Oscar nominee Barkhad Abdi far from rich from ‘Captain Phillips’
Abdi has been widely praised for his role in “Captain Phillips” as the desperate pirate Muse, and even ad-libbed the film’s signature line: “I’m the captain now.” But a New Yorker profile reveals that he earned $65,000 for his performance in the $55 million film — more than two years ago. Now he finds himself struggling.
There’s no saying how an Oscar might change his life. He already won a BAFTA for best supporting actor, and is now reading scripts in search of his next role.
After filming “Captain Phillips,” he went to work at his brother’s mobile phone store in Minneapolis. But he decided to quit when the film premiered.
When Abdi is in Los Angeles to promote the film, Goodyear reports, he subsists on a per diem he can use at the Beverly Hilton, where the studio puts him up. A town car is available to the former limo driver, but only for official publicity events. He wears borrowed clothes.
Abdi recently asked if he could stay at a hotel near LAX, to be closer to a friend, a Somali cabdriver from Minneapolis, who will drive him places for free. Abdi himself formerly drove a town car for his brother’s limousine company.
After the Oscars, Abdi plans to move to L.A. and live with fellow “Captain Phillips” actor Faysal Ahmed.
Still, his life is better than it might have been. The 28-year-old was six when war broke out in Somalia, and rape and killing suddenly became common. His mother evacuated the family, first to be with Abdi’s father in Yemen, where he was teaching math. Eventually they settled in Minneapolis in the Cedar-Riverside neighborhood, home to many Somalis.
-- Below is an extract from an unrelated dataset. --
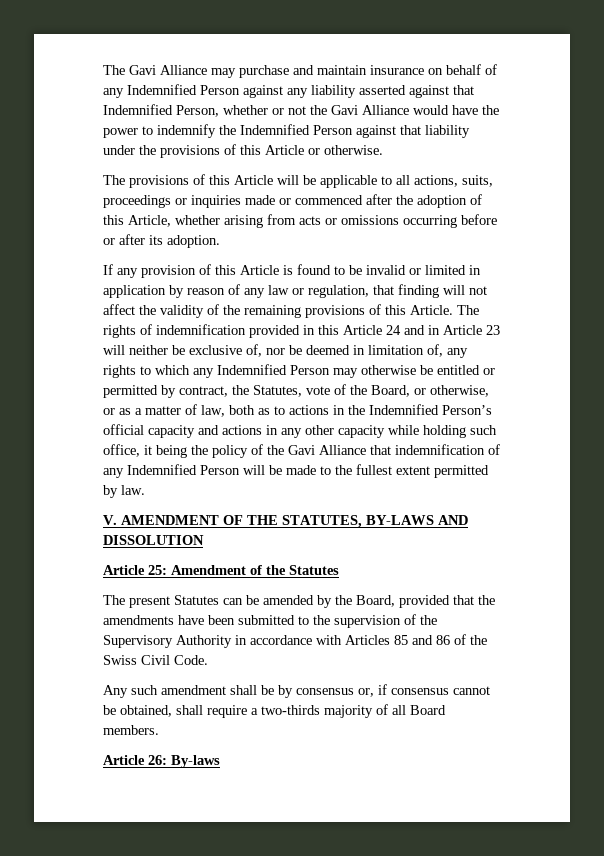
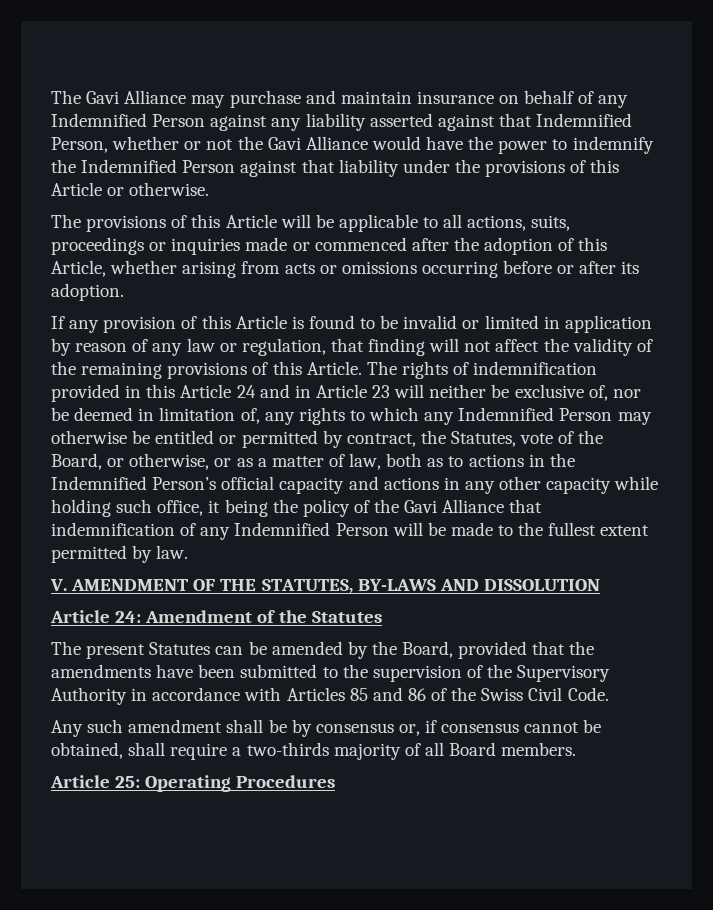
- Article 25: Amendment of the Statutes
+ Article 24: Amendment of the Statutes
- Article 26: By-laws
+ Article 25: Operating Procedures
He was working for the limo company when he saw an announcement that a film was looking for actors to play Somali pirates.
Interestingly, Abdi received more for “Captain Phillips” than fellow Best Supporting Actor nominee Jonah Hill did for “Wolf of Wall Street.” But the news that Hill, a relative veteran, had received $60,000 for his role was greeted with widespread surprise. He said he agreed to work for scale for the chance to be in a Martin Scorsese film.